### Assigned task
Repeat the data below exactly, dropping any pictures it holds.

=== Data for processing ===

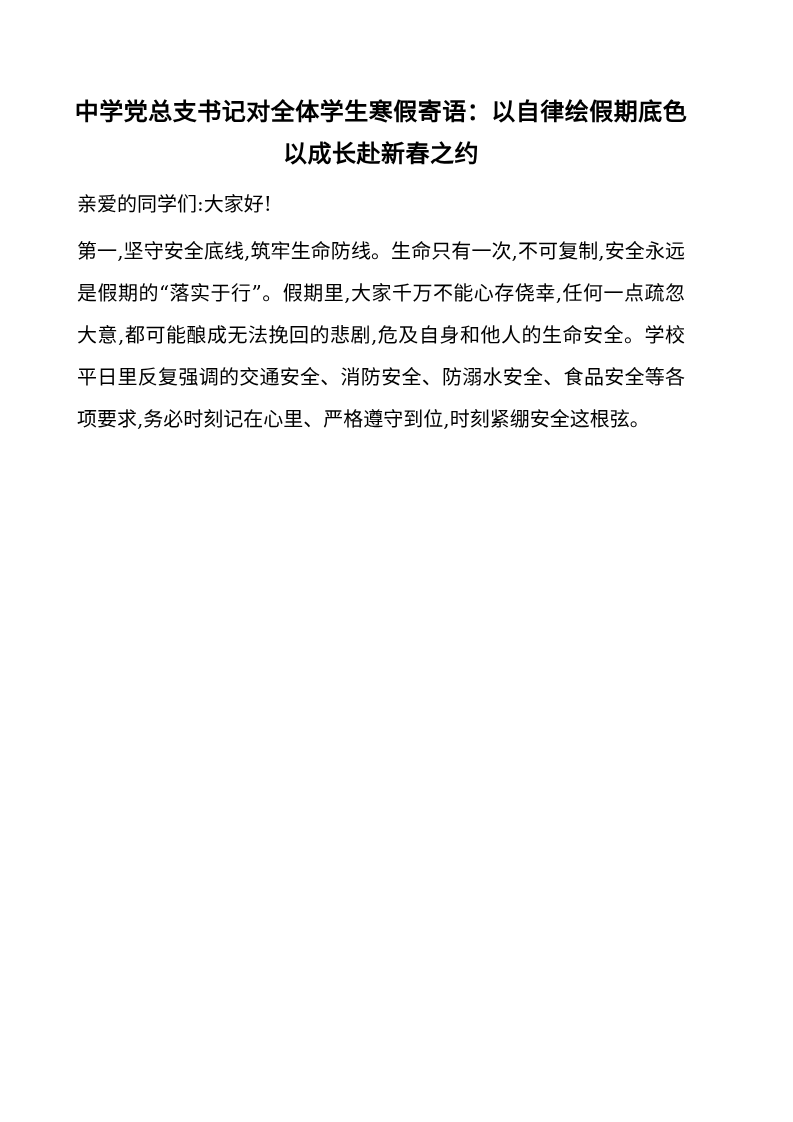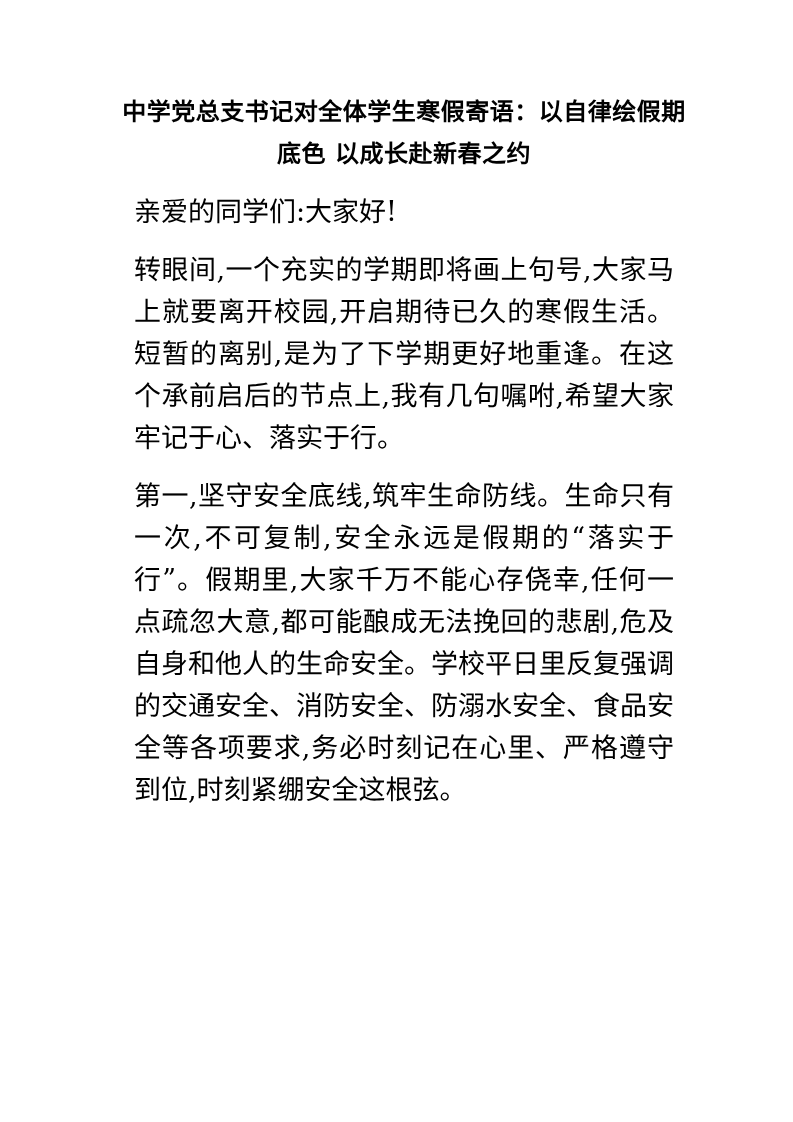--- a/index.html
+++ b/index.html
@@ -16,7 +16,7 @@
       color: #000000;
       overflow: hidden;
       box-sizing: border-box;
-      padding: 91px 103px 0 118px;
+      padding: 91px 103px 0 72px;
       font-family: "DejaVu Serif", serif;
     }
     .doc-title {

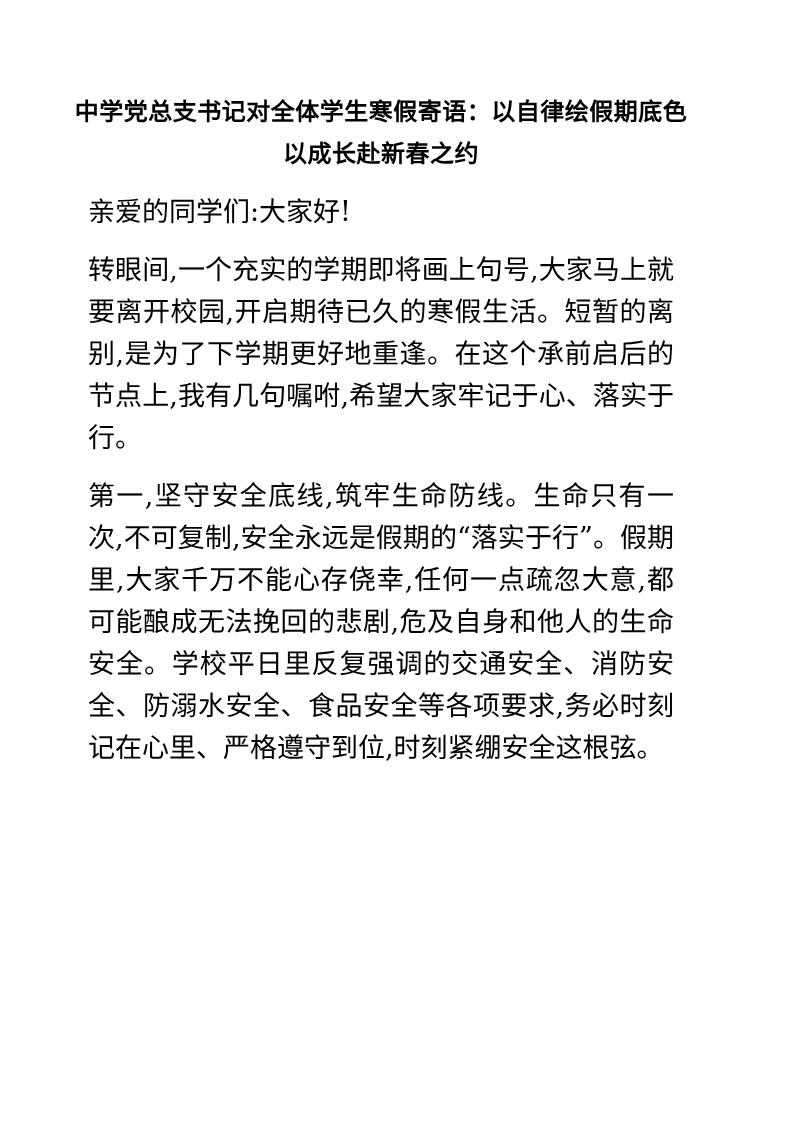--- a/index.html
+++ b/index.html
@@ -29,8 +29,8 @@
       color: #000000;
     }
     .doc-paragraph {
-      margin: 16px;
-      font-size: 27px;
+      margin: 5px;
+      font-size: 20px;
       line-height: 42px;
       text-align: justify;
       text-justify: inter-ideograph;

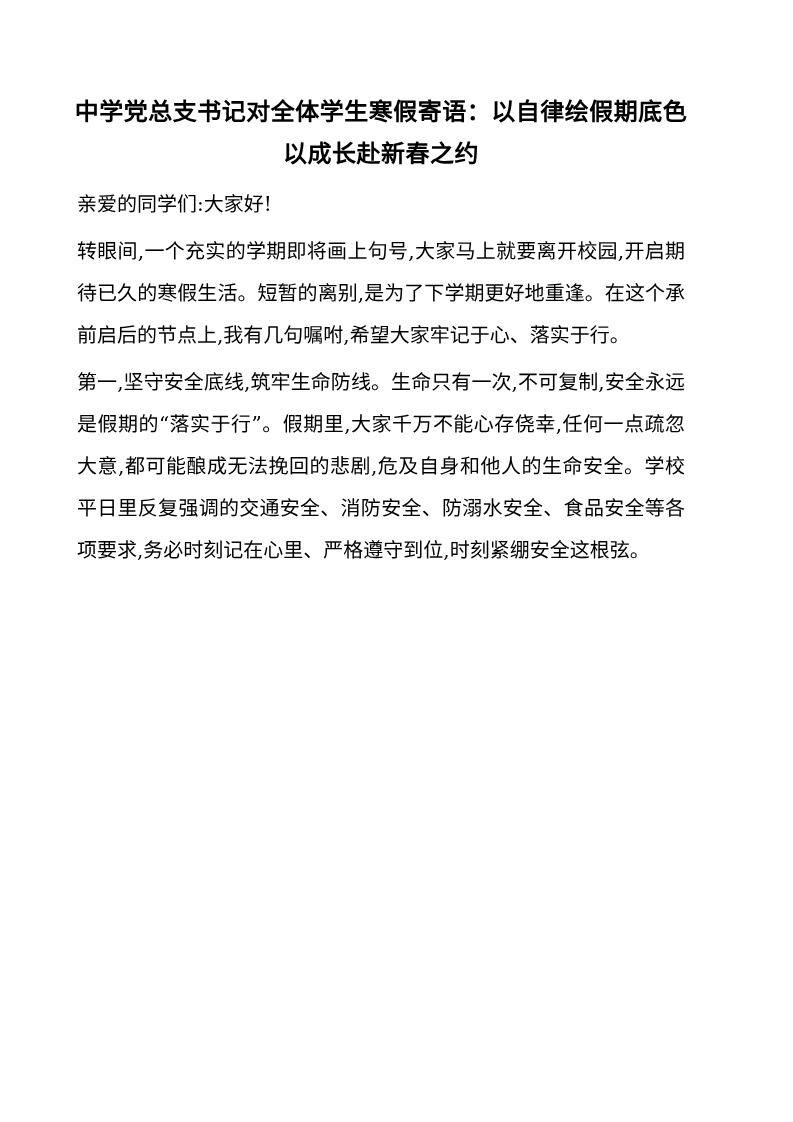--- a/index.html
+++ b/index.html
@@ -46,7 +46,6 @@
 
   <p class="doc-paragraph">亲爱的同学们:大家好!</p>
 
-  <p class="doc-paragraph">转眼间,一个充实的学期即将画上句号,大家马上就要离开校园,开启期待已久的寒假生活。短暂的离别,是为了下学期更好地重逢。在这个承前启后的节点上,我有几句嘱咐,希望大家牢记于心、落实于行。</p>
 
   <p class="doc-paragraph">第一,坚守安全底线,筑牢生命防线。生命只有一次,不可复制,安全永远是假期的“落实于行”。假期里,大家千万不能心存侥幸,任何一点疏忽大意,都可能酿成无法挽回的悲剧,危及自身和他人的生命安全。学校平日里反复强调的交通安全、消防安全、防溺水安全、食品安全等各项要求,务必时刻记在心里、严格遵守到位,时刻紧绷安全这根弦。</p>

===

### Written answer
--- a/index.html
+++ b/index.html
@@ -16,7 +16,7 @@
       color: #000000;
       overflow: hidden;
       box-sizing: border-box;
-      padding: 91px 103px 0 118px;
+      padding: 91px 103px 0 72px;
       font-family: "DejaVu Serif", serif;
     }
     .doc-title {

--- a/index.html
+++ b/index.html
@@ -29,8 +29,8 @@
       color: #000000;
     }
     .doc-paragraph {
-      margin: 16px;
-      font-size: 27px;
+      margin: 5px;
+      font-size: 20px;
       line-height: 42px;
       text-align: justify;
       text-justify: inter-ideograph;

--- a/index.html
+++ b/index.html
@@ -46,7 +46,6 @@
 
   <p class="doc-paragraph">亲爱的同学们:大家好!</p>
 
-  <p class="doc-paragraph">转眼间,一个充实的学期即将画上句号,大家马上就要离开校园,开启期待已久的寒假生活。短暂的离别,是为了下学期更好地重逢。在这个承前启后的节点上,我有几句嘱咐,希望大家牢记于心、落实于行。</p>
 
   <p class="doc-paragraph">第一,坚守安全底线,筑牢生命防线。生命只有一次,不可复制,安全永远是假期的“落实于行”。假期里,大家千万不能心存侥幸,任何一点疏忽大意,都可能酿成无法挽回的悲剧,危及自身和他人的生命安全。学校平日里反复强调的交通安全、消防安全、防溺水安全、食品安全等各项要求,务必时刻记在心里、严格遵守到位,时刻紧绷安全这根弦。</p>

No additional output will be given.